Com a vaga garantida, o baiano era um dos destaques do time. Disputou os Jogos no K2 (caiaque de dupla) nas provas de 500 e 1.000 metros, ao lado de Álvaro Kolowski, mas não se classificaram para as provas decisivas. Realizou o sonho, mas voltou frustrado. “O resultado poderia ter sido melhor, mas eu mostrei que era possível chegar à Olimpíada”.

Em 1996, quase conseguiu um repeteco. Em sua melhor fase, conseguiu a classificação para Atlanta e era uma esperança de medalha. Uma lesão no ombro impediu sua viagem.

A única coisa que faria diferente seria começar a canoagem mais cedo. Ele iniciou aos 27, chegou aos Jogos com 30 anos. Ao todo, são 70 medalhas de ouro em disputas individuais, duplas ou quádruplas. Ele participou de dois mundiais, conquistou seis sul-americanos e tem três medalhas de pan-americanos.

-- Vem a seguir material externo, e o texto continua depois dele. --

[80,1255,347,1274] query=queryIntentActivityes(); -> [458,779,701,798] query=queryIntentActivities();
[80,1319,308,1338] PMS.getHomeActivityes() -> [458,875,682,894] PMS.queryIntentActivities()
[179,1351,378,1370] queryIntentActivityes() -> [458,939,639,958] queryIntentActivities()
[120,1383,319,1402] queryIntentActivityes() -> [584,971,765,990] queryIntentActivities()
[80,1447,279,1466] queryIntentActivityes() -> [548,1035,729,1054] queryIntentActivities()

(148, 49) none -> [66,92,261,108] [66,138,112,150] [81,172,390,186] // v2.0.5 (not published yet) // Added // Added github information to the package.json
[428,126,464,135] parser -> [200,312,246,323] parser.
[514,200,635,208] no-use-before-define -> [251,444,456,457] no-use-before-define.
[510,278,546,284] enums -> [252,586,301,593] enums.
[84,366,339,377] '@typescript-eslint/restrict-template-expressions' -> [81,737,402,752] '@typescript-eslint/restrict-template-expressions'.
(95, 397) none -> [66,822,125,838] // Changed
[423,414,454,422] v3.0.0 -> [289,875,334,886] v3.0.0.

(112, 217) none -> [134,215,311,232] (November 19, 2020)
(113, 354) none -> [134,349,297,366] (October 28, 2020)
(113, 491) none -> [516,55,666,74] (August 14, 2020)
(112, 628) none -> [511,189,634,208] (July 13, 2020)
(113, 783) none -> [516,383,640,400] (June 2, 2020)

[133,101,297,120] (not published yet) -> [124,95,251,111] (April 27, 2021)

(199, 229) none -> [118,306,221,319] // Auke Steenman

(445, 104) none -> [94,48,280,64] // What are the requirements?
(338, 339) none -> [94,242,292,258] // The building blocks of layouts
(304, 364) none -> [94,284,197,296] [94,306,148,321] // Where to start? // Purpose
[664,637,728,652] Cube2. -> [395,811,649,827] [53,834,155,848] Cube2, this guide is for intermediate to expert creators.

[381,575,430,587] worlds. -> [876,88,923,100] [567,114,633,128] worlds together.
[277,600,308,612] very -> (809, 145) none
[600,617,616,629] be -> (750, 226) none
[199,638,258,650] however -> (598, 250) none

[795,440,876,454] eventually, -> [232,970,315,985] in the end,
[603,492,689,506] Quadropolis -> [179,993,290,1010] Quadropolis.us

Foi técnico da seleção brasileira entre 1998 e 2006 e, por meio de cursos de intercâmbio, principalmente em Cuba, lançou as bases da modalidade na Bahia. Quando deixou o cargo, formou o técnico atual Figueroa Conceição, que foi seu aluno. Ele é um símbolo para os novos atletas e tem participação ativa na escolinha da Associação Cacaueira de Canoagem, entidade que ajudou a fundar lá atrás.

Por falta de incentivo e patrocínio – ele conta que não havia Bolsa-Atleta na época em que foi atleta –, ele sempre teve dois empregos. Há 28 anos, ele é avaliador judicial e oficial de justiça em Ubatã, cidade vizinha a Ubaitaba.